Edit difference data
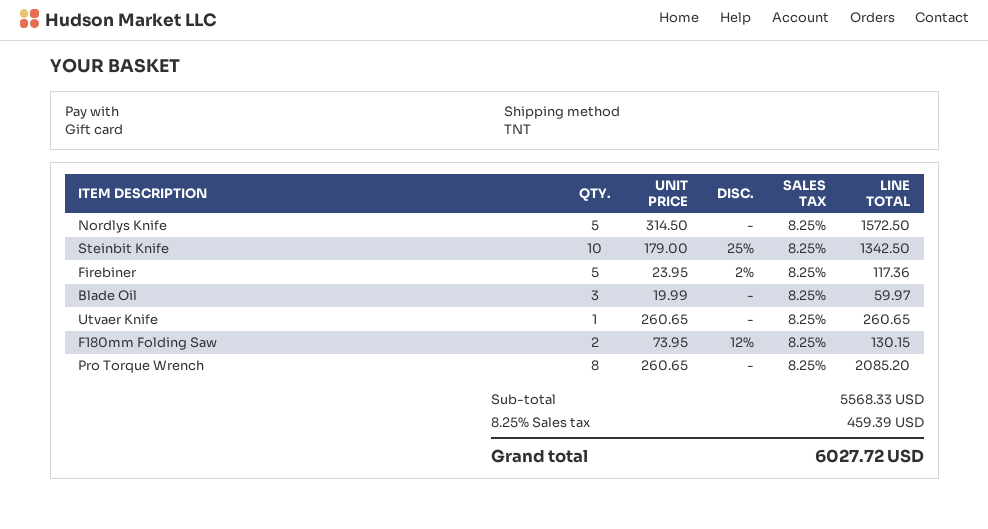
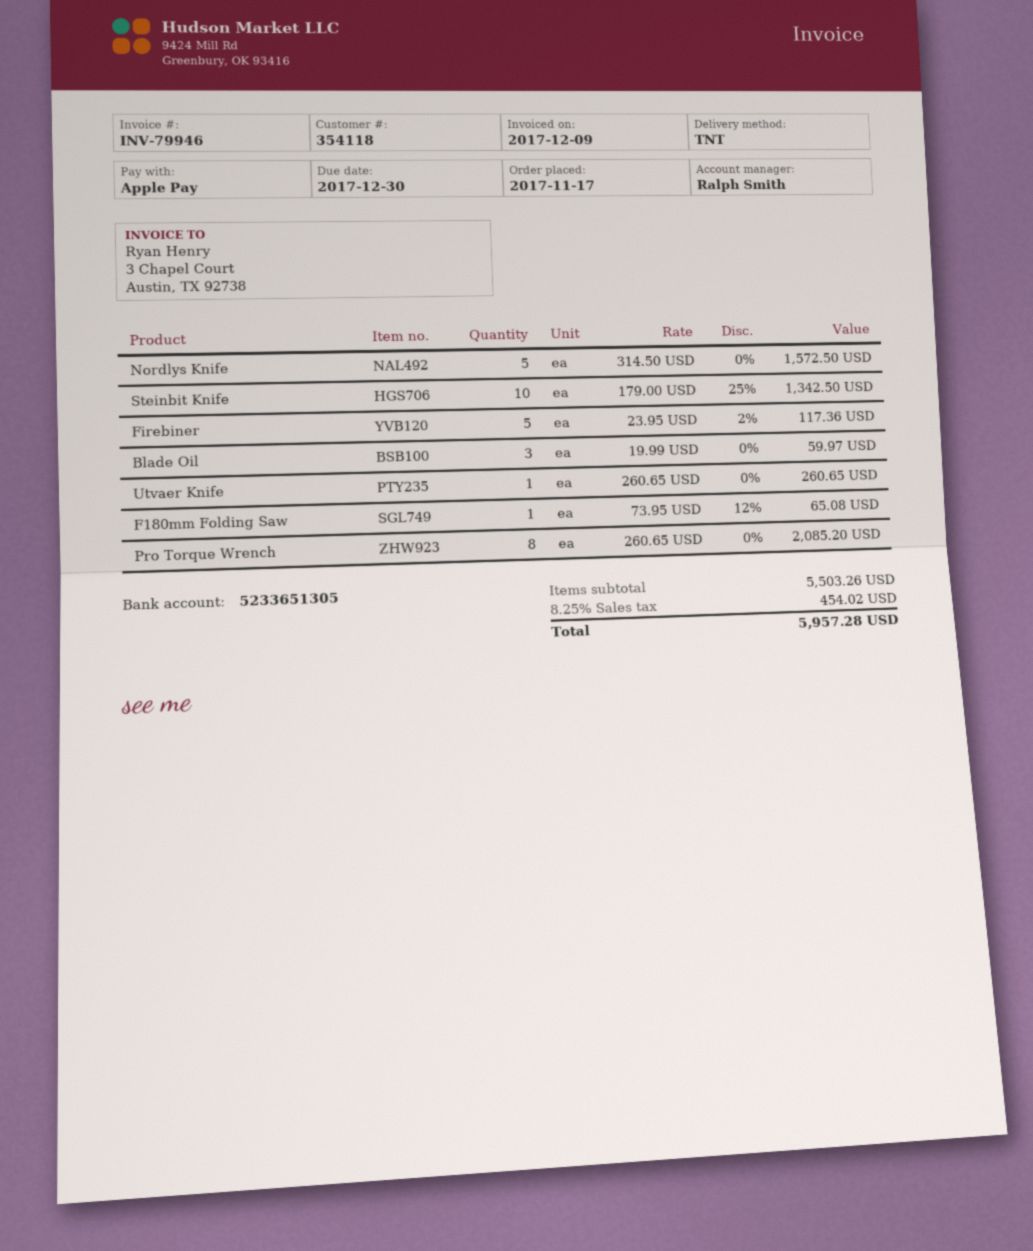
payment method: gift card -> Apple Pay
F180mm Folding Saw: 2 x 73.95 - 12% = 130.15 -> 1 x 73.95 - 12% = 65.08
subtotal: 5568.33 -> 5503.26
tax: 8.25% = 459.39 -> 8.25% = 454.02
total: 6027.72 -> 5957.28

Requirement: Return each entry exactly as it stands above, apart from any images.

Solution to this task:
payment method: gift card -> Apple Pay
F180mm Folding Saw: 2 x 73.95 - 12% = 130.15 -> 1 x 73.95 - 12% = 65.08
subtotal: 5568.33 -> 5503.26
tax: 8.25% = 459.39 -> 8.25% = 454.02
total: 6027.72 -> 5957.28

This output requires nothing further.